Is Trump Plotting to Purge the Federal Government of Anyone Who Accepts Climate Change? Maybe!

President Barack Obama speaks while meeting with President-elect Donald Trump following a meeting in the Oval Office on Nov. 10.

Win McNamee/Getty Images

On Thursday, President-elect Donald Trump formally nominated Scott Pruitt to lead the U.S. Environmental Protection Agency, a rather terrifying turn of events for anyone who accepts the scientific consensus on man-made climate change. Pruitt doesn’t just deny that science—he also has real-world legal experience trying to turn that denial into actual governmental policy.

Things on the climate front, however, may be even worse than they seem.
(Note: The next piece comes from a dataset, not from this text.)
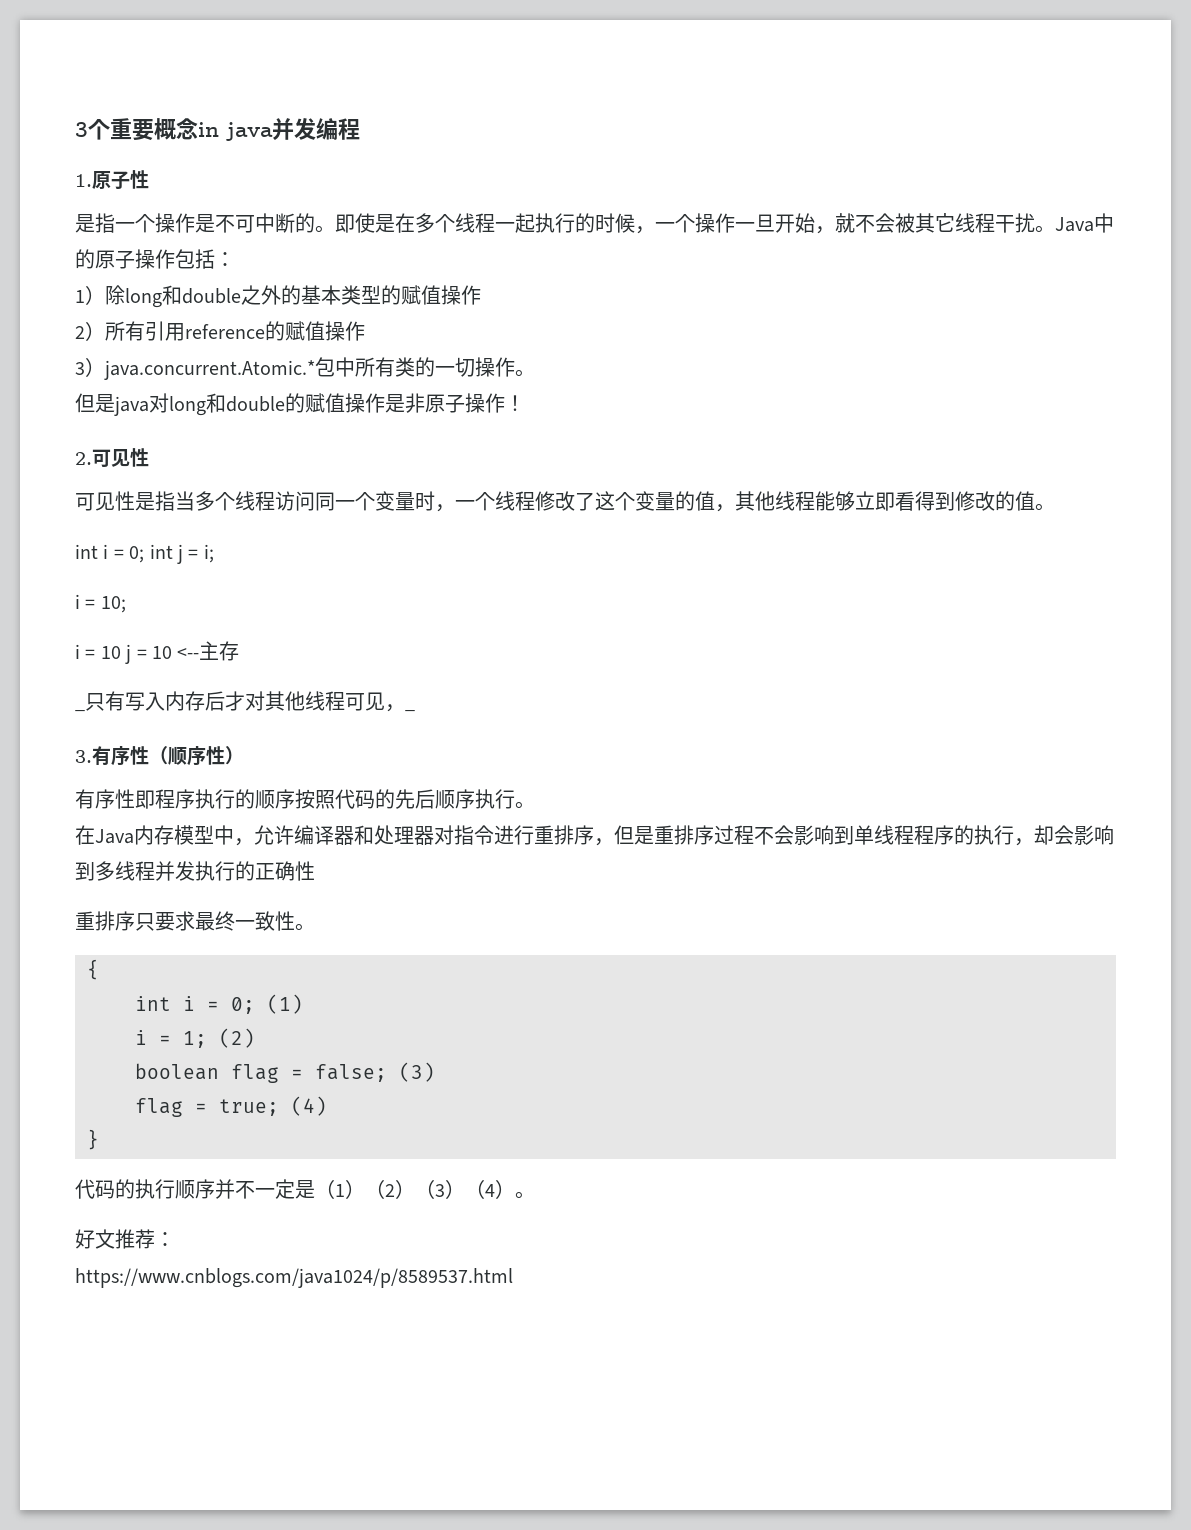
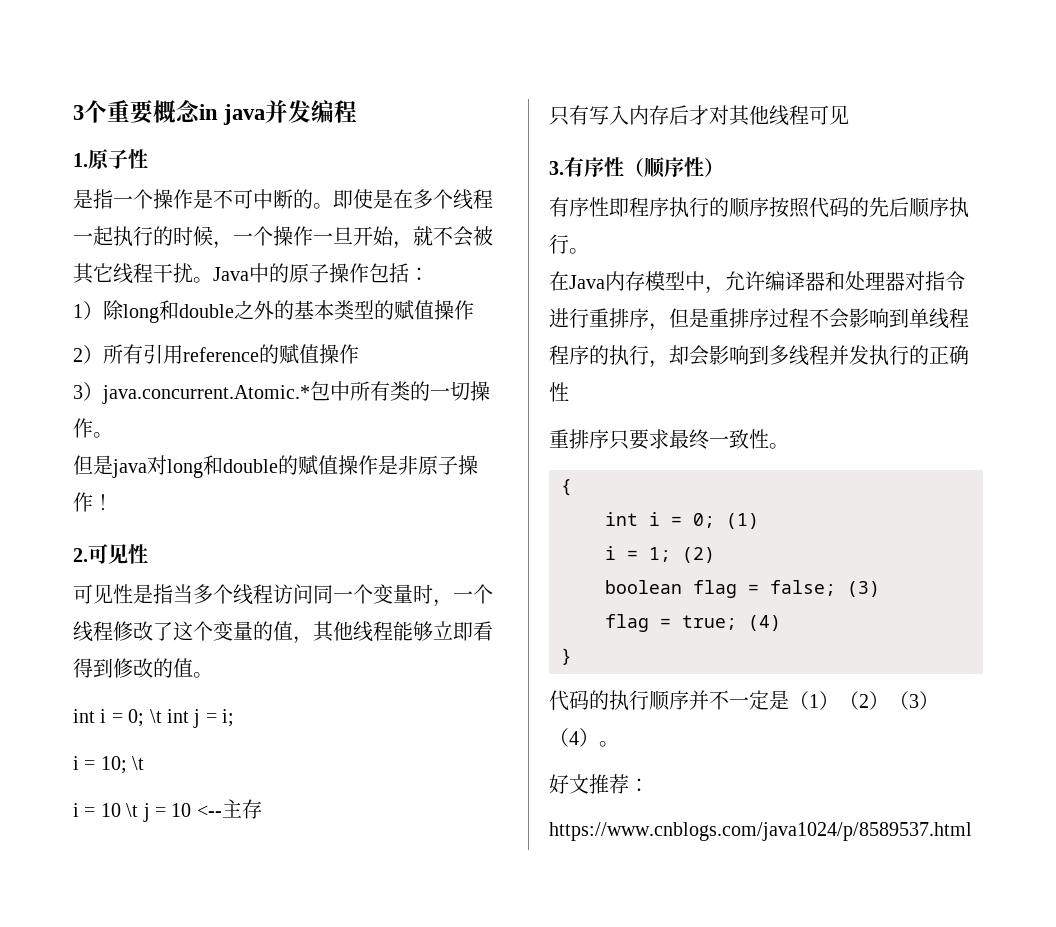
(145, 554) none -> [149,709,162,723] \t
(126, 604) none -> [132,756,145,770] \t
(121, 652) none -> [126,803,139,817] \t
[75,709,85,712] _ -> (262, 809) none
[385,704,415,712] ，_ -> (849, 115) none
Via the Washington Post:

The Trump transition team has issued a list of 74 questions for the Energy Department, asking officials there to identify which department employees and contractors have worked on forging an international climate pact as well as domestic efforts to cut the nation’s carbon output.

The questionnaire requests a list of those individuals who have taken part in international climate talks over the past five years and “which programs within DOE are essential to meeting the goals of President Obama’s Climate Action Plan.”
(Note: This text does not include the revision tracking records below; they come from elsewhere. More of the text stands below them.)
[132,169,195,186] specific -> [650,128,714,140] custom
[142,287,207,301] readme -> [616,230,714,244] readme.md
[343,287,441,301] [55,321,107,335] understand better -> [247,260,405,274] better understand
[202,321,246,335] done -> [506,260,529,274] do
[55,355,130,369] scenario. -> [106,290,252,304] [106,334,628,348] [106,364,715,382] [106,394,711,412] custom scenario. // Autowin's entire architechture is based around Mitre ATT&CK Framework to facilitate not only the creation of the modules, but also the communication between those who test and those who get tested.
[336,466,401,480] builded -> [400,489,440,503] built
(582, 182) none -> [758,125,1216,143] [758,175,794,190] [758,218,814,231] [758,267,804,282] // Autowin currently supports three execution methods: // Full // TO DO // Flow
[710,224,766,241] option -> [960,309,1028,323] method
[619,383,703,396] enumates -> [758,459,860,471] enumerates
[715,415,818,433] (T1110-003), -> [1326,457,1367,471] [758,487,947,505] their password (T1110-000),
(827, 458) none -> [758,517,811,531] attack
While we obviously can’t know for sure why the Trump team is making that request, it raises the specter that they aren’t just looking to purge the federal government of political appointees who accept the realities of climate change, but also to do the same with the career civil servants who keep the departments running. “With some of these questions, it feels more like an inquisition than a question, in terms of going after career employees who have been here through Bush years to Clinton, and up to now,” one understandably concerned DOE employee told the Post. “All of a sudden you have questions that feel more like a congressional investigation than an actual probing of how the Department of Energy does its job.”

The questionnaire also hints at yet another way that the Trump administration may try to aid its friends in the fossil fuel industry. The transition team specifically requested details about how the Obama administration crafted its “social cost of carbon” metrics, which is what helps federal agencies weigh the costs to society of emitting CO2 into the atmosphere. If the Trump administration were to change how that cost is calculated—or simply refuse to calculate it at all—it would swing the cost-benefit analysis performed by federal regulators in favor of short-term economic gains at the expense of long-term environmental harm.